Africa’s mineral endowment places it at the centre of this global competition. In response, several countries have introduced measures aimed at increasing state participation, restricting raw mineral exports, enhancing local content requirements or revisiting fiscal terms. While often framed as industrial policy, such measures can materially affect investment returns and financing structures.

Comparative developments in importing jurisdictions underscore that resource protectionism is not confined to producer states. Policies adopted in the United Kingdom, European Union and North America to secure domestic supply chains illustrate that resource nationalism operates on both sides of the market. For African producers, this global context further complicates investment negotiations and risk assessment.

Recent regulatory interventions in jurisdictions such as the Democratic Republic of the Congo, Guinea, Mali, Tanzania, Senegal, Zimbabwe, Namibia and Ghana demonstrate the breadth of approaches being adopted. Even where measures fall short of expropriation, uncertainty alone can deter investment or prompt renegotiation, often under dispute pressure.

Foreign exchange controls and project bankability

Foreign exchange regulation remains a critical commercial risk in African energy projects. Controls over currency flows, repatriation of profits and offshore accounts can directly affect financing structures, debt servicing and investor returns.

These regimes are often complex, subject to overlapping national and regional rules and vulnerable to divergent interpretation. Changes in enforcement approach or regulatory amendment can have immediate financial impact, particularly where projects rely on foreign currency revenue streams or external financing.

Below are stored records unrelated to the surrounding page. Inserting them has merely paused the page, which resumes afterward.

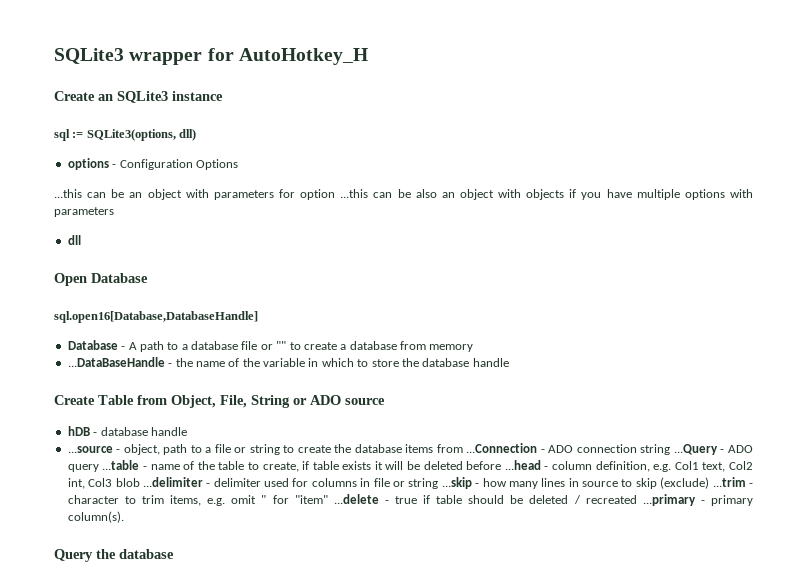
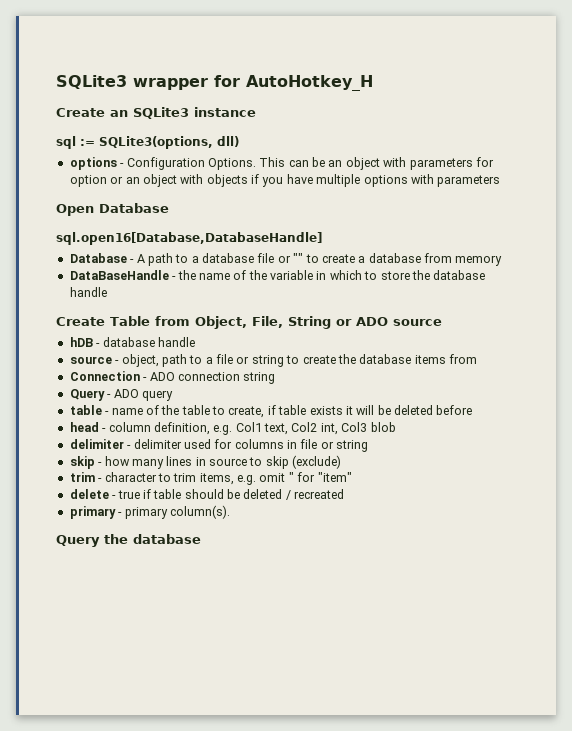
[195,159,238,170] [54,189,82,198] Options // ...this -> [207,157,286,170] Options. This
[340,189,437,198] ...this can be also -> [110,176,124,184] or
[67,235,81,245] // dll -> (501, 181) none
[67,357,165,367] ...DataBaseHandle -> [69,270,169,280] DataBaseHandle
[67,446,113,453] ...source -> [69,356,112,364] source
[466,443,538,453] ...Connection -> [69,371,140,381] // Connection
[673,444,718,455] ...Query -> [69,389,105,401] // Query
[102,460,140,470] ...table -> [69,405,102,415] // table
[504,460,541,470] ...head -> [69,422,99,432] // head
[142,477,203,487] ...delimiter -> [69,439,124,449] // delimiter
[441,477,472,489] ...skip -> [69,456,95,469] // skip
[712,477,746,487] ...trim -> [69,472,95,482] // trim
[333,494,379,504] ...delete -> [69,489,109,499] // delete
[642,494,696,506] ...primary -> [69,506,116,519] // primary

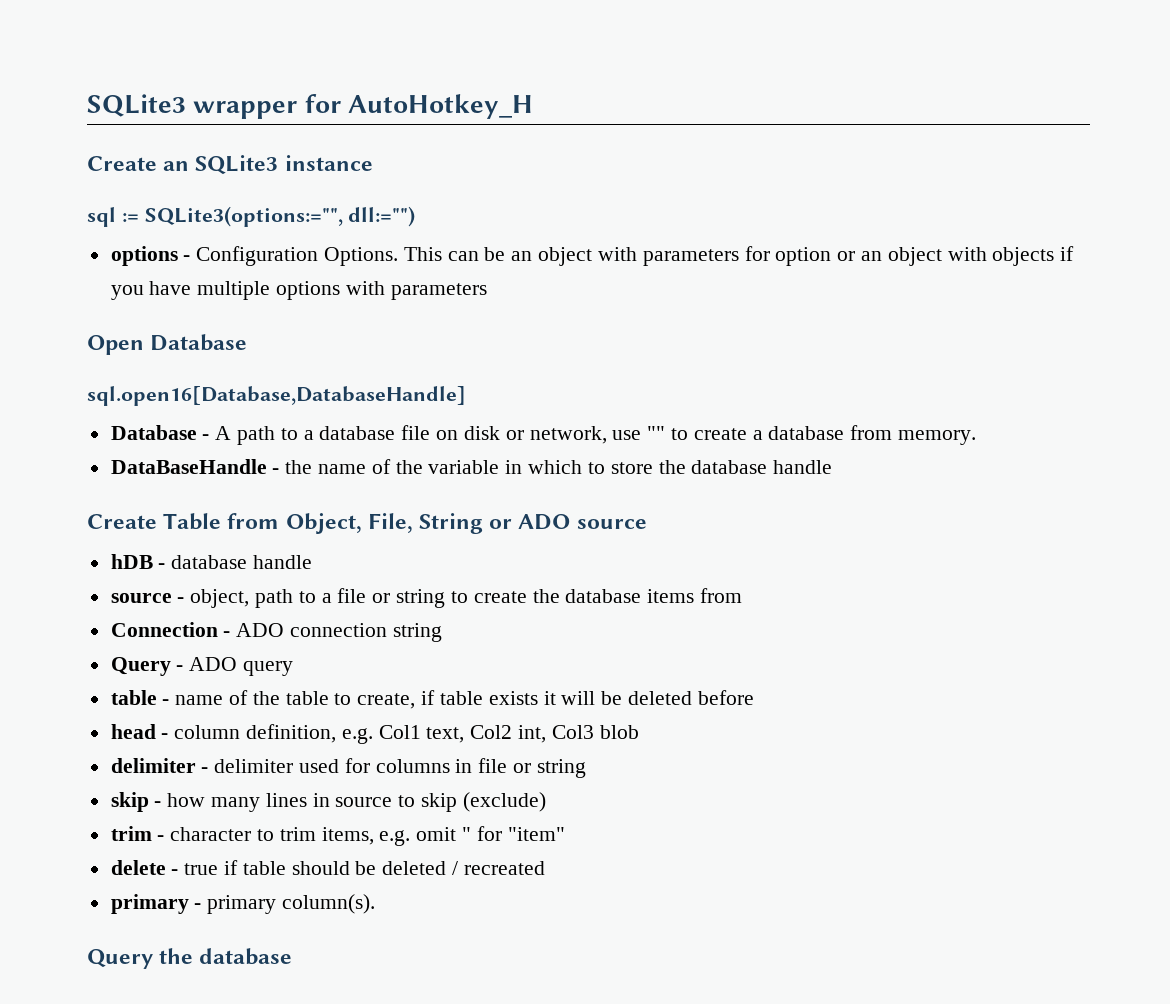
[99,136,239,149] SQLite3(options, dll) -> [144,206,416,227] SQLite3(options:="", dll:="")
[277,255,291,263] or -> [436,426,642,444] on disk or network, use
[455,255,503,266] memory -> [897,430,976,445] memory.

Recent amendments to exchange control frameworks in several African jurisdictions illustrate the pace of change in this area. While some reforms aim to attract foreign investment, others introduce additional constraints that may conflict with earlier approvals or stabilisation provisions.

From a dispute perspective, exchange control measures frequently sit at the intersection of regulatory authority and contractual commitments. Where restrictions are tightened or inconsistently applied, disputes may arise over repatriation rights, breach of authorisations or the economic equilibrium of long-term projects.

Outlook

Africa’s energy transition is reshaping the investment landscape across the continent. Renewable expansion, climate commitments, resource nationalism and currency controls are interacting in ways that materially affect project risk, financing and long-term returns.

For investors and counterparties, the commercial challenge lies in anticipating regulatory evolution, allocating risk appropriately and maintaining flexibility in project documentation. As these pressures intensify, arbitration is likely to remain a central feature of dispute resolution in the African energy and natural resources sectors.